# Exercise aim
All lines with the word "date" are to be found and copied from the listing.

# Records to use
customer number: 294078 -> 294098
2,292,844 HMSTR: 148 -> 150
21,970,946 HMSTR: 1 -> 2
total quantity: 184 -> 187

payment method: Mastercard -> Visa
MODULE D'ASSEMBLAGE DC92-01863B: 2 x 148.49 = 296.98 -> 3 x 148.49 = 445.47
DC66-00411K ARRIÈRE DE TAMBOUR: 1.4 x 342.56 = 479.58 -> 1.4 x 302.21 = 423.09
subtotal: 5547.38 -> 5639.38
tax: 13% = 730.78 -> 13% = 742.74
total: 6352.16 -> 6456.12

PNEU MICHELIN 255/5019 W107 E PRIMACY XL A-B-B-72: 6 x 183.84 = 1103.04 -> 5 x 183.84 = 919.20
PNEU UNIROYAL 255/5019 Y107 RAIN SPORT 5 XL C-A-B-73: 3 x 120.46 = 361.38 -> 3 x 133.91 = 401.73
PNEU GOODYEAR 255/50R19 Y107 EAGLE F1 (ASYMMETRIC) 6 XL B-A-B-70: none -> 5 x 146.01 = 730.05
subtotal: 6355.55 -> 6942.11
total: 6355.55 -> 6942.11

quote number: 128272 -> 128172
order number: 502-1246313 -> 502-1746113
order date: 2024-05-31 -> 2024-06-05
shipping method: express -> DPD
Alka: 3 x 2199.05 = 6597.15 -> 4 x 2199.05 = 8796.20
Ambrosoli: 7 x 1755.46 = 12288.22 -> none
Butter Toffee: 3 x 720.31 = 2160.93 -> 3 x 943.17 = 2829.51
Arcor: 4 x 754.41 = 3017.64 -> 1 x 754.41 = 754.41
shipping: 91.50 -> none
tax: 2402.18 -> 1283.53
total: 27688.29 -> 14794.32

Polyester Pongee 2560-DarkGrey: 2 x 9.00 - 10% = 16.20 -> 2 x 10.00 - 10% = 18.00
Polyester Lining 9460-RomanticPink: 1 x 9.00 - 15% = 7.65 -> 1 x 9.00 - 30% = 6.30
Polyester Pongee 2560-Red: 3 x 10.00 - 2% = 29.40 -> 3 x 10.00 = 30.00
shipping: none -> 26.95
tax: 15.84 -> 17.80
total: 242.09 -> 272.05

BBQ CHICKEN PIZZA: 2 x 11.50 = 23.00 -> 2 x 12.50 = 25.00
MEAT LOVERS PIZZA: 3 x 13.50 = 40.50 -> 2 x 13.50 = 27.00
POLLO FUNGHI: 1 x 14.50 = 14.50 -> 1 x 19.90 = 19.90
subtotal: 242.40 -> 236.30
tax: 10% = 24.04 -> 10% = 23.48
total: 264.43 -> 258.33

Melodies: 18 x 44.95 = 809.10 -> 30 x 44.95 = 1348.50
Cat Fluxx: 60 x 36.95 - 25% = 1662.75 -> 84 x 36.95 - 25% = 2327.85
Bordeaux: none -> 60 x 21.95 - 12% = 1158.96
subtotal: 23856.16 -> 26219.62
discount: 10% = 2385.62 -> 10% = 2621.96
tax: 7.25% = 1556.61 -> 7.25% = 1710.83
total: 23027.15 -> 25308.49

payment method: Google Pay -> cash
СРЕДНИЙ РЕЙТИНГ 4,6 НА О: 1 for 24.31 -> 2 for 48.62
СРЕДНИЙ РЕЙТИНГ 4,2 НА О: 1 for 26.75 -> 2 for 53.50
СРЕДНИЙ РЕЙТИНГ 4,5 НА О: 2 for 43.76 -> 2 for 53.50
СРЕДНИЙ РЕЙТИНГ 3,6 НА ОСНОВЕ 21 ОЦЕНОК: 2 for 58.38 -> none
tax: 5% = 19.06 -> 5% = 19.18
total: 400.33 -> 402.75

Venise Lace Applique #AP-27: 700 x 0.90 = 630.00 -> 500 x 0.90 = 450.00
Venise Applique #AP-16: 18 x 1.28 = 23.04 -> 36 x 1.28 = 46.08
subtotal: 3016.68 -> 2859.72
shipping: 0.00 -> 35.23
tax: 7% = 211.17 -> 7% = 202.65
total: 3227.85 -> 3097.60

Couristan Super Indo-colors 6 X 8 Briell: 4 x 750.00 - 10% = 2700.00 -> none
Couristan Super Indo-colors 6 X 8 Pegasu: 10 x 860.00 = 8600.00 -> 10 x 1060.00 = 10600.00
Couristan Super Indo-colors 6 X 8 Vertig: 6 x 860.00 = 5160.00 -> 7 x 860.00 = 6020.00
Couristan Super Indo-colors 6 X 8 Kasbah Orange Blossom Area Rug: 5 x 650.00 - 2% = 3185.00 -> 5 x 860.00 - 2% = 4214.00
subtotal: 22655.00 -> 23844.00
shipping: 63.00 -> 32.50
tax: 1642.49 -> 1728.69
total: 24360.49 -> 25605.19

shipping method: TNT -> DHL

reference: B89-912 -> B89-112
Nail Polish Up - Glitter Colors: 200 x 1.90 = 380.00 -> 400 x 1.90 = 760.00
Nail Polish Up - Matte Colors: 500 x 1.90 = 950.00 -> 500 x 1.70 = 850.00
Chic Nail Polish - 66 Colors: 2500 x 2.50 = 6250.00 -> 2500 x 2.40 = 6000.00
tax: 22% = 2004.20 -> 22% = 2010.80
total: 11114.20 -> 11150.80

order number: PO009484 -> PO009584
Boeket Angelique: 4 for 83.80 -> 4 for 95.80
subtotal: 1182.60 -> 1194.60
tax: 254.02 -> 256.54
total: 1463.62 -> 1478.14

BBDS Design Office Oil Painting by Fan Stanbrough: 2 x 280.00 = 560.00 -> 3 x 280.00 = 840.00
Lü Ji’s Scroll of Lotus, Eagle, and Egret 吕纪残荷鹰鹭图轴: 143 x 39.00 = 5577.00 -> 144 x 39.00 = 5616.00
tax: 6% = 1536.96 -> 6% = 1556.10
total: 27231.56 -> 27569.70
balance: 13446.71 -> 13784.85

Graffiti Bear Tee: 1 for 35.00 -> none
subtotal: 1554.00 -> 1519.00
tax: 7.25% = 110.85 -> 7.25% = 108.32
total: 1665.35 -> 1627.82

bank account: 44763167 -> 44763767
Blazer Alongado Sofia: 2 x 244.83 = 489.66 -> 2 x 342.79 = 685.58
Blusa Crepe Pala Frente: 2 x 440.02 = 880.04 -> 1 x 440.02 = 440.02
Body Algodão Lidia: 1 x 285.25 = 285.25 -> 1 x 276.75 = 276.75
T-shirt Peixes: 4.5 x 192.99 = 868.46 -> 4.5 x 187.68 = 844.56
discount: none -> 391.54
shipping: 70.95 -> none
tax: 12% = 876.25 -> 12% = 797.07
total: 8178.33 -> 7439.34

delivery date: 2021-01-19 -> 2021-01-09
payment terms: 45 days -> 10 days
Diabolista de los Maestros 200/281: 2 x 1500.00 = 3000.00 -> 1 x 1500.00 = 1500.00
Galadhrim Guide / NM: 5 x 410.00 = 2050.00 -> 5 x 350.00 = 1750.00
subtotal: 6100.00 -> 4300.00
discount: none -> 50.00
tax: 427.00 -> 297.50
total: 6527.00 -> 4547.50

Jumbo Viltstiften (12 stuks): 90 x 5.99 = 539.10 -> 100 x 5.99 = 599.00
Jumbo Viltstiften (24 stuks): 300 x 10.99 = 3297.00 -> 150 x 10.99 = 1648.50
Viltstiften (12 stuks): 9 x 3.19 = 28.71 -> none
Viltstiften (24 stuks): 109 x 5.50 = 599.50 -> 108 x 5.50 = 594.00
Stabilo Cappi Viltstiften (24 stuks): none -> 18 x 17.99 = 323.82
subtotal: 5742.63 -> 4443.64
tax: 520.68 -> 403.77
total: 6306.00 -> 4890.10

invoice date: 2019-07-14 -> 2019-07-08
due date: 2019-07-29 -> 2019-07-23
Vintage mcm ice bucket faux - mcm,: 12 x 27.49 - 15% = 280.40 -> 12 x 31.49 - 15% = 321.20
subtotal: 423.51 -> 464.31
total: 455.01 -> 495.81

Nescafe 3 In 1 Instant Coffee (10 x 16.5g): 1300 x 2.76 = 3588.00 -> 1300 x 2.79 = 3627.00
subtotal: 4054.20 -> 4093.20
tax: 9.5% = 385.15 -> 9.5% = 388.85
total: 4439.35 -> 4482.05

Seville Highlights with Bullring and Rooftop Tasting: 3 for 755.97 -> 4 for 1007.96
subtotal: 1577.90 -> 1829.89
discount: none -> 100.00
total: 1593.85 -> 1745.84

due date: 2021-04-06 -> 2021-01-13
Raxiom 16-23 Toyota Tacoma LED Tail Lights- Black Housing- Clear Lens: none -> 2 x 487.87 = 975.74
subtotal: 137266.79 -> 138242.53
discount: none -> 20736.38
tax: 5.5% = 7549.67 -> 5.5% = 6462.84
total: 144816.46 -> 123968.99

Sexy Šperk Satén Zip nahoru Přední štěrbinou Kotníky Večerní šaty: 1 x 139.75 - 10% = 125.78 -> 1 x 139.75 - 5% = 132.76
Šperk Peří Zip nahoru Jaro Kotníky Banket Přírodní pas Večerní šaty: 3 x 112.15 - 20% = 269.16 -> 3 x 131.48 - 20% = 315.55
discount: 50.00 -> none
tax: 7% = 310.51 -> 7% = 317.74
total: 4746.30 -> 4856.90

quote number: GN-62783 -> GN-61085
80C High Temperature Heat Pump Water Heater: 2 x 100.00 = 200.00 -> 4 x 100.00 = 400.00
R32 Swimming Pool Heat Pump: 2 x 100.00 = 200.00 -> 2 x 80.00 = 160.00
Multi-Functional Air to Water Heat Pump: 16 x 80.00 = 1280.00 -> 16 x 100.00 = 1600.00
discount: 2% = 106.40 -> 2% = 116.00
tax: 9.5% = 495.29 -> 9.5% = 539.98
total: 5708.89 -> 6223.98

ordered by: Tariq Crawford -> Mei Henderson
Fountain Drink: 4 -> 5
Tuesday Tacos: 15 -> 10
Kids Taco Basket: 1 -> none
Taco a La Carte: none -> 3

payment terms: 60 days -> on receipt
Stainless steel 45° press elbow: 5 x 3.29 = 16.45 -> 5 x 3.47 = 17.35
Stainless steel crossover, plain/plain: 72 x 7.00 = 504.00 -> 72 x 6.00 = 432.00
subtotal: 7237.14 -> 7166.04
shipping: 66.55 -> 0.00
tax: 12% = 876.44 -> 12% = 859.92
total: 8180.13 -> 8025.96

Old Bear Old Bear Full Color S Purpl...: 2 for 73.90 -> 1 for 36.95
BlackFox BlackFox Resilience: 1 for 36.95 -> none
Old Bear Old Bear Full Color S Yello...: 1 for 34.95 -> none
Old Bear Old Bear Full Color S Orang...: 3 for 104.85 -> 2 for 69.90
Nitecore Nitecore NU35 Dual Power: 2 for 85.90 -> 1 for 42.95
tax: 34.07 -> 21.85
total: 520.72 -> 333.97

# Response area
order date: 2024-05-31 -> 2024-06-05
delivery date: 2021-01-19 -> 2021-01-09
invoice date: 2019-07-14 -> 2019-07-08
due date: 2019-07-29 -> 2019-07-23
due date: 2021-04-06 -> 2021-01-13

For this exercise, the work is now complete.